Hike the Appalachian Trail 8.6 miles roundtrip from the creek-filled Three Forks valley on this Springer Mountain trail – the southern end of the AT.
This outstanding hike treks the Appalachian Trail southbound from the beautiful Three Forks valley to the Springer Mountain summit, the southernmost point of the Appalachian Trail’s 2000+ mile journey from Georgia to Maine. This Springer Mountain trail, a moderately difficult 8.6 mile out-and-back, travels a widely diverse landscape, climbing from a richly-vegetated, mossy creek valley to stunning mountaintop views. It’s one of our favorite Appalachian Trail hikes in Georgia for its varied terrain, gorgeous views on Springer, and the famous southernmost white blaze of the Appalachian Trail in Georgia.
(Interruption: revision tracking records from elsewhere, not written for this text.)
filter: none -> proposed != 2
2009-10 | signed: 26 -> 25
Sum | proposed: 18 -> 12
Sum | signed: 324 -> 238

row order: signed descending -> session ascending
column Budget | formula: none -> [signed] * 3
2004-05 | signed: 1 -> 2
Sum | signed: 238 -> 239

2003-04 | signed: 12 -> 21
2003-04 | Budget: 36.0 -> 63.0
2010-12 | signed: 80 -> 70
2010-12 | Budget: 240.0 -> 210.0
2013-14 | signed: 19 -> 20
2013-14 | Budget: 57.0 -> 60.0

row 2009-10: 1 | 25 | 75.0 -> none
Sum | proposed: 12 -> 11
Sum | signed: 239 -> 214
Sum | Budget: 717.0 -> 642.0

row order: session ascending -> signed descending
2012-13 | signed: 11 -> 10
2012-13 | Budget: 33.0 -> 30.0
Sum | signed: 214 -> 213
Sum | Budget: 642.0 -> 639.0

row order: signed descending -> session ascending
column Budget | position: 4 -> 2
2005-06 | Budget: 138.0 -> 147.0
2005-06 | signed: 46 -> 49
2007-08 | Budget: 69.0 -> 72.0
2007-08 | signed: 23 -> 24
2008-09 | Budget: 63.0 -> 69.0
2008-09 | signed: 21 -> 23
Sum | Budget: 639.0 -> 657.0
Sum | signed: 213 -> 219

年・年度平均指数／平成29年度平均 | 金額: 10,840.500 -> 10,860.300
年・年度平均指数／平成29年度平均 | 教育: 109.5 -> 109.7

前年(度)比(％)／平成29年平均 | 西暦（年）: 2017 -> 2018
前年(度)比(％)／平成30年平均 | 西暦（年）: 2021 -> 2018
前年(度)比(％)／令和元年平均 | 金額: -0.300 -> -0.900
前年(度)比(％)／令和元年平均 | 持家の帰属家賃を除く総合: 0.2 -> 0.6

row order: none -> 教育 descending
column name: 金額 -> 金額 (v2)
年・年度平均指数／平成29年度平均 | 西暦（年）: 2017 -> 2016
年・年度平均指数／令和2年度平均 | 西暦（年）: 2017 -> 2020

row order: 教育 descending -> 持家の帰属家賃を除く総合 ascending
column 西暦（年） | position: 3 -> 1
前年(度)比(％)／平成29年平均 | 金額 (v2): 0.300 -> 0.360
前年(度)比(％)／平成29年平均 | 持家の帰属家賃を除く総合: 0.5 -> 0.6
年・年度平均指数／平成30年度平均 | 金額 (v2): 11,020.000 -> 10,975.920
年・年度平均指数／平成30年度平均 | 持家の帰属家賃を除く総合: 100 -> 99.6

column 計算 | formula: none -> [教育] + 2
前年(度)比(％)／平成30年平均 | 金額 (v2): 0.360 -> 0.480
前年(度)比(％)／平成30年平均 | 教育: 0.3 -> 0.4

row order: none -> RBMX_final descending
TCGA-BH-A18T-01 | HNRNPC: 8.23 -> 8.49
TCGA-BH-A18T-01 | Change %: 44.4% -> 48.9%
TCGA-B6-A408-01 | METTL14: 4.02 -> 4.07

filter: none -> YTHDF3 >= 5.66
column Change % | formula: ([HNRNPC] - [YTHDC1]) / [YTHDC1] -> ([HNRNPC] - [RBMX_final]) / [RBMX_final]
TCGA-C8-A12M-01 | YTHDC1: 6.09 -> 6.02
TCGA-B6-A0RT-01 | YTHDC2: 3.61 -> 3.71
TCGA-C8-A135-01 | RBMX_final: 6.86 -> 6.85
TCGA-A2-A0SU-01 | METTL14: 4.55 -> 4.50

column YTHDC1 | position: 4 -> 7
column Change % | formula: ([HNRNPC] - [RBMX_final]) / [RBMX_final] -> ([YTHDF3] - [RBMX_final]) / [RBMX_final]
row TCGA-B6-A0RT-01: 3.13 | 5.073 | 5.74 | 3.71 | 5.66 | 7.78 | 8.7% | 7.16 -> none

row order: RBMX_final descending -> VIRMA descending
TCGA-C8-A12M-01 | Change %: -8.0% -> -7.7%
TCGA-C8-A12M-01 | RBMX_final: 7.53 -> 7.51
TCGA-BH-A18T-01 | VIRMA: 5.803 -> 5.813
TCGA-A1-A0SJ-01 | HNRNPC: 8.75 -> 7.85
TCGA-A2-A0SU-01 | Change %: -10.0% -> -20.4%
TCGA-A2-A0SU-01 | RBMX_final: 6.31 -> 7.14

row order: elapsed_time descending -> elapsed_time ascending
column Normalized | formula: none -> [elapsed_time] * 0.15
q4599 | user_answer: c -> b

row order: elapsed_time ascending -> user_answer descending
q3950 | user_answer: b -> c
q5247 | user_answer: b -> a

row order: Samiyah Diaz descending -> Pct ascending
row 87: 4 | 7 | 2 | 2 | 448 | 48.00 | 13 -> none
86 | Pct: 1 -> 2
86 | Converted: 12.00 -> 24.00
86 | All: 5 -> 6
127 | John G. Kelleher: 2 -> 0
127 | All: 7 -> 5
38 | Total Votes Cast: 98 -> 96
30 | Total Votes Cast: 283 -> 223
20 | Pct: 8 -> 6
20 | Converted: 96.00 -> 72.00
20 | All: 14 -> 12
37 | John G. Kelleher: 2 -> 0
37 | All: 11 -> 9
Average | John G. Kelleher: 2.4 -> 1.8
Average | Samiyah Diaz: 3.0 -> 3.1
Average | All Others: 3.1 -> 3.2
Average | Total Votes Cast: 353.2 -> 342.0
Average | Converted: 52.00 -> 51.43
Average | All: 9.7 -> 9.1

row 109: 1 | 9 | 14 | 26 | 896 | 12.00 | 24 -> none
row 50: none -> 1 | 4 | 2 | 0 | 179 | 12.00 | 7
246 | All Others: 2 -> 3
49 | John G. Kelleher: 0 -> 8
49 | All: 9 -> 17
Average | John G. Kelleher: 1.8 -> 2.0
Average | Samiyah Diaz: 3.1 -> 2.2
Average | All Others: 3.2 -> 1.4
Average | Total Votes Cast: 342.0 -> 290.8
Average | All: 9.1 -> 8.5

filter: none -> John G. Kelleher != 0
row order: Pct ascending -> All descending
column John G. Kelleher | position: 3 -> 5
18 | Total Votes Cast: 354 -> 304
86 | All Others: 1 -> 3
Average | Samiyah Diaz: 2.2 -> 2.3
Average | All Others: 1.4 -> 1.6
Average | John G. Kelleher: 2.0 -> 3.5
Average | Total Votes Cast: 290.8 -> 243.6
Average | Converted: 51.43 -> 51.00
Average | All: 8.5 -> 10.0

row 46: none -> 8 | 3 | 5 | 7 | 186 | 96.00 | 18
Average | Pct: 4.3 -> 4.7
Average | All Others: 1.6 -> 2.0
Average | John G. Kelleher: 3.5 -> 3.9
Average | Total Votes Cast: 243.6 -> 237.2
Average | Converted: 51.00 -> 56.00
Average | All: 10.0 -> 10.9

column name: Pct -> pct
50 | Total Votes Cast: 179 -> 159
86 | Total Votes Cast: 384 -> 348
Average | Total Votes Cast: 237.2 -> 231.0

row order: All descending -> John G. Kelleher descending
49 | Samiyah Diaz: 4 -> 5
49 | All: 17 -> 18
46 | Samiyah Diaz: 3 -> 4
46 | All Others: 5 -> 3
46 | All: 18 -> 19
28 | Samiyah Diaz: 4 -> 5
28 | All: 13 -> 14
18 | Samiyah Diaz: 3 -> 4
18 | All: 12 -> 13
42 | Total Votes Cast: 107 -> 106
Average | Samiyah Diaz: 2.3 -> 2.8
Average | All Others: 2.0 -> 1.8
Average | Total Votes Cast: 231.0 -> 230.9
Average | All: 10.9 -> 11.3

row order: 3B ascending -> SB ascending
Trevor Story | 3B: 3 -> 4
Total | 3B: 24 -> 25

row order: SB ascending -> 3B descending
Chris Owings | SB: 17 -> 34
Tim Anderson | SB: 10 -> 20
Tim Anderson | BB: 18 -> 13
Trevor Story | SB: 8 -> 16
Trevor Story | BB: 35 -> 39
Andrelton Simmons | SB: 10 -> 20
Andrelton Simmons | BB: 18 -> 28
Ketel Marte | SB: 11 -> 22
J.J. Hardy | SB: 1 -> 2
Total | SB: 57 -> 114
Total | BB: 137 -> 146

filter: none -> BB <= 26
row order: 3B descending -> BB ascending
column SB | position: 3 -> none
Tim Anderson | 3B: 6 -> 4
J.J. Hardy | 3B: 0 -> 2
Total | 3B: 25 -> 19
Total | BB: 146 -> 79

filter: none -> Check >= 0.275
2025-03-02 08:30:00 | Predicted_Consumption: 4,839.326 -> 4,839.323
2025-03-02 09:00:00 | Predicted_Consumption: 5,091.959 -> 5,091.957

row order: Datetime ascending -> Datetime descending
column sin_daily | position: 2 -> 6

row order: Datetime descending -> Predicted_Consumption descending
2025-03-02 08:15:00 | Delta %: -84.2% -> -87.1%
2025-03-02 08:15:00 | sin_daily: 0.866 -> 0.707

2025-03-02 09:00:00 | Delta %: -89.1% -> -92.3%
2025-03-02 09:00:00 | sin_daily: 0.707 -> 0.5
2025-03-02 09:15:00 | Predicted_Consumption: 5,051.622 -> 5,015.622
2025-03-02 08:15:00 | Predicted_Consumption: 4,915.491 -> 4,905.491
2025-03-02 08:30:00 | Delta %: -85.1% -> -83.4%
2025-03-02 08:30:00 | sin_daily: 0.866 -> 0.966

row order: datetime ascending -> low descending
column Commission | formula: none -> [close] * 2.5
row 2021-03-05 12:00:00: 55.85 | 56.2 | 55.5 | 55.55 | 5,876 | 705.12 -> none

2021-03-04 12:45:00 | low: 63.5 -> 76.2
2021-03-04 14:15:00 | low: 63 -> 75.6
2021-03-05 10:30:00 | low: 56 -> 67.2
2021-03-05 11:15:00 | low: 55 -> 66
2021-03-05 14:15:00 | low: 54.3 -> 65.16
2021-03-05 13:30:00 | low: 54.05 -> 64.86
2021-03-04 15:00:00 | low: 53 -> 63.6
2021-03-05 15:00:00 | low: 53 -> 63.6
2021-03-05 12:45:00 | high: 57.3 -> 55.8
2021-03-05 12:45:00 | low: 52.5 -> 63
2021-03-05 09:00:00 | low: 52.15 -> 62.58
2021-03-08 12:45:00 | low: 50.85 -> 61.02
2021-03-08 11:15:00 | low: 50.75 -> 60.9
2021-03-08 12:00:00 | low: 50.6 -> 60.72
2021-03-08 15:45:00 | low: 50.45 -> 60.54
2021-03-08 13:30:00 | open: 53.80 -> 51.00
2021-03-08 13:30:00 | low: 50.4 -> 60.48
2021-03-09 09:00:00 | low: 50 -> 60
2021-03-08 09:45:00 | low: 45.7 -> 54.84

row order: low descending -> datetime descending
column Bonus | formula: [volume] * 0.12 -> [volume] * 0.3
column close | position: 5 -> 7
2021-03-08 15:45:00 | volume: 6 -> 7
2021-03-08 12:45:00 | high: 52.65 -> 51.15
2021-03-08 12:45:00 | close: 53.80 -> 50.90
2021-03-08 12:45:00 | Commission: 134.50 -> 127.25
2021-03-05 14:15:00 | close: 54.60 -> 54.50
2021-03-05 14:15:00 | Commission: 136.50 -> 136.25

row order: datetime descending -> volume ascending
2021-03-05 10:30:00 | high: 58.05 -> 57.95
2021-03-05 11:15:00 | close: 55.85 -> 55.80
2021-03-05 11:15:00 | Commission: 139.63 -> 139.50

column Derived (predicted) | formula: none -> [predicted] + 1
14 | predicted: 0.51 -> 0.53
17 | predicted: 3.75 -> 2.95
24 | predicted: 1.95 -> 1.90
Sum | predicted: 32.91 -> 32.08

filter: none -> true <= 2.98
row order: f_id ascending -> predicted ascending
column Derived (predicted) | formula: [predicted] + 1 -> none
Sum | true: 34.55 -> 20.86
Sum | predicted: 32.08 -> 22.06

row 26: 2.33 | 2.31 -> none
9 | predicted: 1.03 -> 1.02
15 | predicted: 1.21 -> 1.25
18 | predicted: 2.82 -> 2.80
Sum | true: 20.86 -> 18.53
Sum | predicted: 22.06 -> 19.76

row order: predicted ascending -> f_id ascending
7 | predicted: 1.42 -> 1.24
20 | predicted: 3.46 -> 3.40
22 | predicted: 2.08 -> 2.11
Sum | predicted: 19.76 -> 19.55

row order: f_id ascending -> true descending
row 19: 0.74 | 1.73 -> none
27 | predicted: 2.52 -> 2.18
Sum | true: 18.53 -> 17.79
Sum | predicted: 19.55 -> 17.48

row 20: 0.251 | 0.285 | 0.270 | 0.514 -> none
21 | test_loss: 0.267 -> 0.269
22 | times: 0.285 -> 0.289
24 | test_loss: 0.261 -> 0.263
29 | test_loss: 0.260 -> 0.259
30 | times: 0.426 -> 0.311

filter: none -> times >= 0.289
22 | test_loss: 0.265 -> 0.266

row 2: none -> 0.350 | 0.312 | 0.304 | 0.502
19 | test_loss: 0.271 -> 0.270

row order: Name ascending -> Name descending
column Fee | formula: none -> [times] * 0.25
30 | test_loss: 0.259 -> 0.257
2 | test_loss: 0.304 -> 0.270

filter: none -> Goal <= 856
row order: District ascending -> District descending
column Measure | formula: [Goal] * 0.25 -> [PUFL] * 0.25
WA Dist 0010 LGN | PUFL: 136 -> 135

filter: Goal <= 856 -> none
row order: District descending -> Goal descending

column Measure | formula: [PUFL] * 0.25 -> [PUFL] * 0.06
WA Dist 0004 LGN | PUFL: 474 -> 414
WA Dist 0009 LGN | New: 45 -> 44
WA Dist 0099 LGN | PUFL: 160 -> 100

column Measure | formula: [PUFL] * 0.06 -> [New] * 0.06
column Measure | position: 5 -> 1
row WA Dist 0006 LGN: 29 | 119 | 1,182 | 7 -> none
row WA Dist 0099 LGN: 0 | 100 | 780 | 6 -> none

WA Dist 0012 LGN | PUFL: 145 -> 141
The hike departs the gravel FR 58 at Three Forks (view maps and driving directions), hiking the Appalachian Trail south across a wooden bridge spanning Chester Creek before arcing southeast, following the rectangular white blazes of the AT. The Appalachian Trail passes an intersection with the diamond-blazed Benton Mackaye Trail at .25 miles before diving into a canopy of rhododendron and mountain laurel. The pebbly, rocky trail switches back repeatedly as it climbs elevation, rising above several converging creeks on trail right before crossing Stover Creek via wooden bridge at .6 mile. The trail hugs the creek’s banks, traveling upstream before crossing Stover Creek twice again, first via stepping stones and second via wooden bridge at 1.5 miles, in a forest filled with pine, trickling side creeks and dense thickets of rhododendron.
The trail switches back, gaining altitude and passing a blue-blazed side trail leading to an AT shelter. The hike turns right, following the white-blazed Appalachian Trail and climbing elevation on a dry, rocky, fern-filled ridge as the water-filled sounds of Stover Creek fade away. The Appalachian Trail reaches the 3,312 foot peak of Rich Mountain at 2.45 miles, dipping elevation slightly after the summit – a respite from the trail’s continuous climb over the last mile.
The trail’s descent ends at 2.75 miles after crossing Davis Creek, entering a mossy, green and damp creek valley filled with the sound of flowing water. The Appalachian Trail crosses the Benton Mackaye Trail twice again before reaching a gravel parking area on Forest Road 42 at 3 miles, trekking across the gravel road, rising elevation on the opposite side and beginning the final climb to Springer Mountain’s summit.
Vistas emerge on trail right as the hike climbs closer to the summit. Seasonal wildflowers thrive on Springer’s sunny, rocky lower elevations and are often sighted here in colorful patches during Spring, Summer and Fall.
The Appalachian Trail passes two trail intersections in the final climb to the summit – the diamond-blazed Benton Mackaye Trail at 4 miles and a blue-blazed trail at 4.1 miles leading to the Springer Mountain shelter, camping area and spring.
The trail reaches the Springer Mountain summit at 4.3 miles. Views of the southern Appalachian Mountains extend from the rocky summit, nearby mountains rolling in layers of blue haze in the far distance.
Several bronze plaques mark the official southern end of the Appalachian Trail. A white blaze, the final of thousands, is painted on the mountaintop beside a plaque commemorating the trail’s Georgia end.
Unpack your water, lunch or a snack and grab a breather at the Springer summit, taking in the gorgeous views, before retracing the Appalachian Trail to the Three Forks trailhead, completing this 8.6 mile hike. Finished with daylight and energy left? At the Three Forks trailhead, the Appalachian Trail crosses FR 58 and travels 1 mile north to a stunning, beautiful waterfall: Long Creek Falls. And consider camping the night in this peaceful, stunningly beautiful creek valley at one of the Three Forks campsites along Forest Road 58.